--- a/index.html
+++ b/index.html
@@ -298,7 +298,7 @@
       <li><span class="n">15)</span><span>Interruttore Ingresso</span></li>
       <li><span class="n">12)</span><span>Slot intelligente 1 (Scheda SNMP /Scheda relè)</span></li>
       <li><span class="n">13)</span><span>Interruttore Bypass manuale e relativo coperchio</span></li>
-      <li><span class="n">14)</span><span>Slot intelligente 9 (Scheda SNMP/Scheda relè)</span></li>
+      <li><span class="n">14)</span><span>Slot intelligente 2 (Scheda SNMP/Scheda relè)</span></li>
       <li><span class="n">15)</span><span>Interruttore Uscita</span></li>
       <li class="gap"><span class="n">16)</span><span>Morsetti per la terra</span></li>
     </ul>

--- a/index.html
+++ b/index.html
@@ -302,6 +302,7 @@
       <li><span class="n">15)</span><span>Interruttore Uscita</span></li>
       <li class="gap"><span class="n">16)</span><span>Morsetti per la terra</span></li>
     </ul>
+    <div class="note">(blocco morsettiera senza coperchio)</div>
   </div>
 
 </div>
..............................
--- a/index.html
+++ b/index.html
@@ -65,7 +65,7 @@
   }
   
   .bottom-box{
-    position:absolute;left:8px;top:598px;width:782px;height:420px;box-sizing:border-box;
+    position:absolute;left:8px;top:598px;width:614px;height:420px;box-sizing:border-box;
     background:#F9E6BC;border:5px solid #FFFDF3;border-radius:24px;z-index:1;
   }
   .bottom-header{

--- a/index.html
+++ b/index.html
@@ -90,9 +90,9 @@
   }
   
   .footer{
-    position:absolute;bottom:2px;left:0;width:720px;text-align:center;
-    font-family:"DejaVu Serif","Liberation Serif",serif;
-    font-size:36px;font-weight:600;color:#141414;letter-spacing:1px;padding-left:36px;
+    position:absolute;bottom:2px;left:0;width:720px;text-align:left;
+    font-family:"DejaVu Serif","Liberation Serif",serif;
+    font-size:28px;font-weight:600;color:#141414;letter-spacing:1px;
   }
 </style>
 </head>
..............................
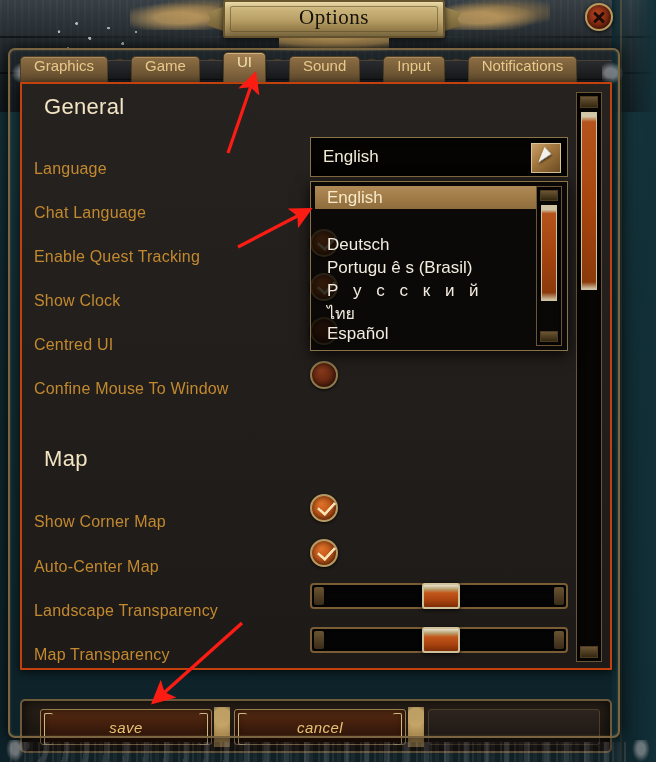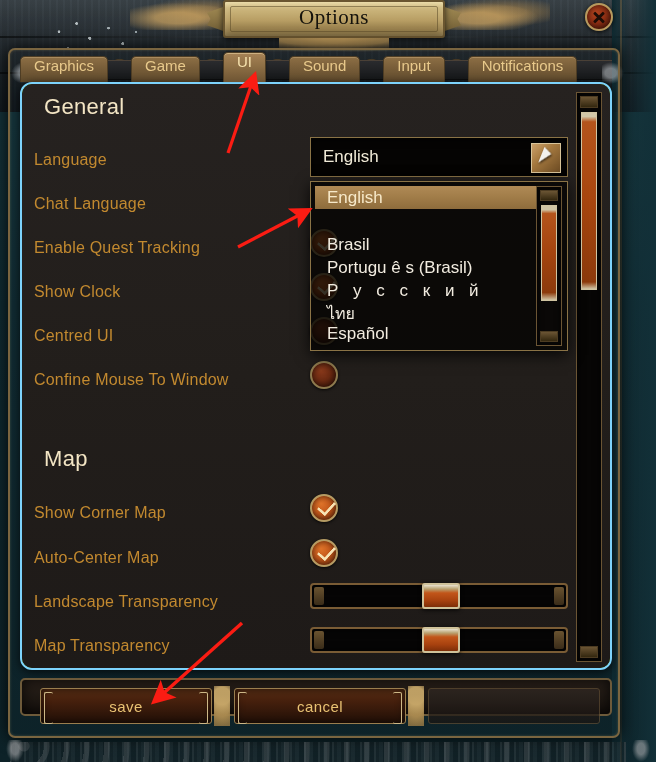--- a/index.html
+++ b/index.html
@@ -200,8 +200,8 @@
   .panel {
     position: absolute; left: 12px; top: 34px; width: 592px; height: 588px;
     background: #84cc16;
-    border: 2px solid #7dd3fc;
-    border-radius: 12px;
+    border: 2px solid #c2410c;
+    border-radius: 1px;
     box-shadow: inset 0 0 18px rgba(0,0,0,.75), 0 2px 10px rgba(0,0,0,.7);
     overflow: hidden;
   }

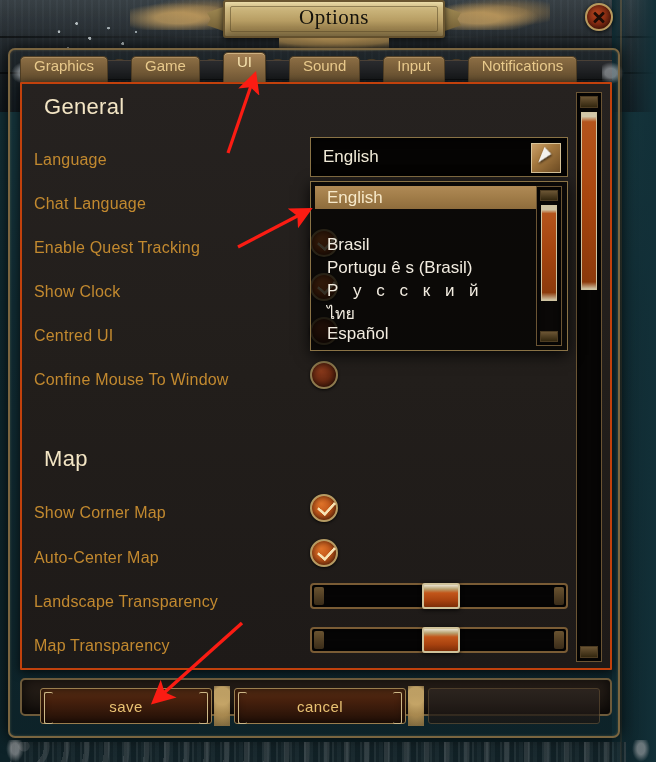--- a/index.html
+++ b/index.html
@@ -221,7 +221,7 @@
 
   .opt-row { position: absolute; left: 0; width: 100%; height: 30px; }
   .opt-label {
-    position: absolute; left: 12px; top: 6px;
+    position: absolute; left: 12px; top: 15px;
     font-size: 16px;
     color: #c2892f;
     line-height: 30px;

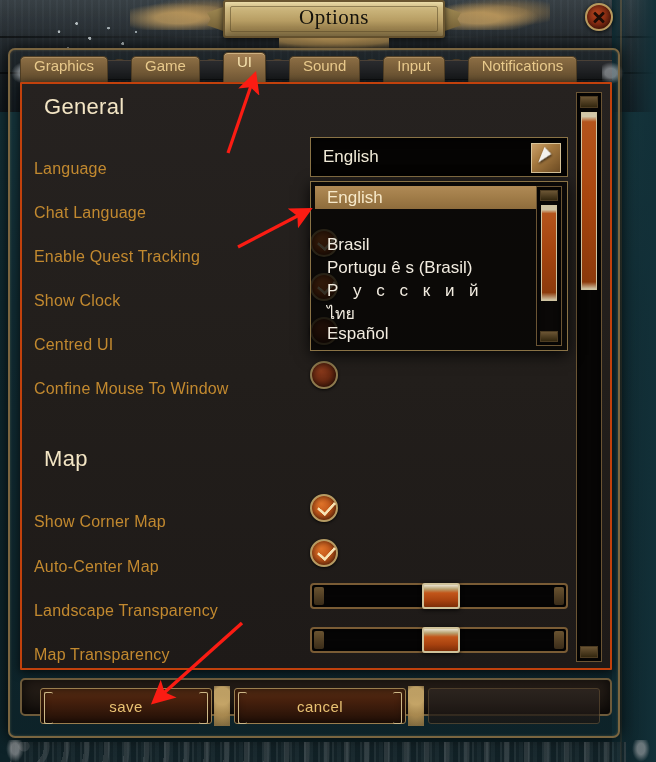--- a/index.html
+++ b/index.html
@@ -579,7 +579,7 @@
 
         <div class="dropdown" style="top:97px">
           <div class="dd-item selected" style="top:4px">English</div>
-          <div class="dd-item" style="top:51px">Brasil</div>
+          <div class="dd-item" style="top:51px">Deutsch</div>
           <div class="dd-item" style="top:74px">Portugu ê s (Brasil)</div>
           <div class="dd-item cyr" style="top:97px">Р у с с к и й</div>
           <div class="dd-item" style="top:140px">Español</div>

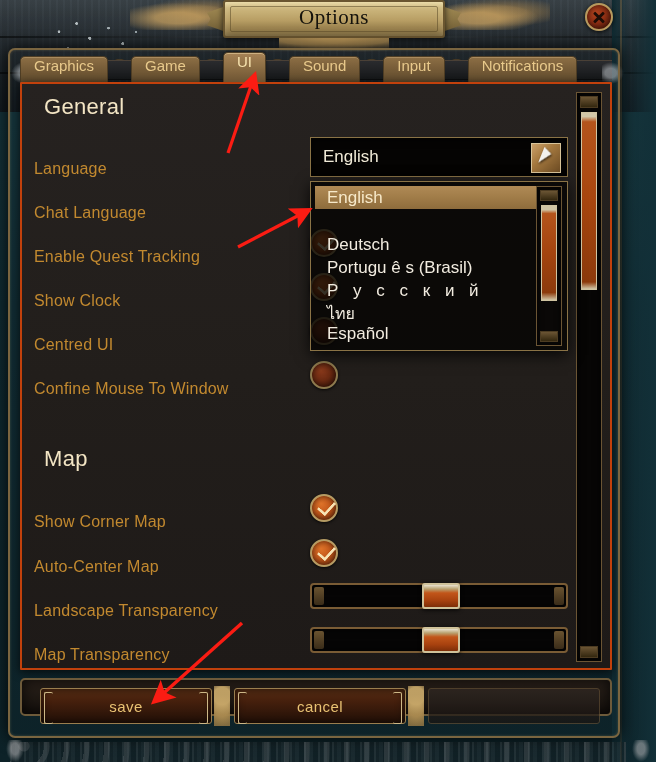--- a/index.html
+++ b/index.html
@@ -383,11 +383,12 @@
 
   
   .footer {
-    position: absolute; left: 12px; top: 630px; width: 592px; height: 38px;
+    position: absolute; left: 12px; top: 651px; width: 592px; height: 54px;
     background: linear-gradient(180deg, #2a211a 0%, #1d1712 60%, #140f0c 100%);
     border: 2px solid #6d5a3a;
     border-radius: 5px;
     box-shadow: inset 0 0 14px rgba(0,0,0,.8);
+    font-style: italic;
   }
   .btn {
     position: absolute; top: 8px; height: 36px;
..............................
Return all lines of the material that have "rgba" in them.

     box-shadow: inset 0 0 18px rgba(0,0,0,.75), 0 2px 10px rgba(0,0,0,.7);
     box-shadow: inset 0 0 14px rgba(0,0,0,.8);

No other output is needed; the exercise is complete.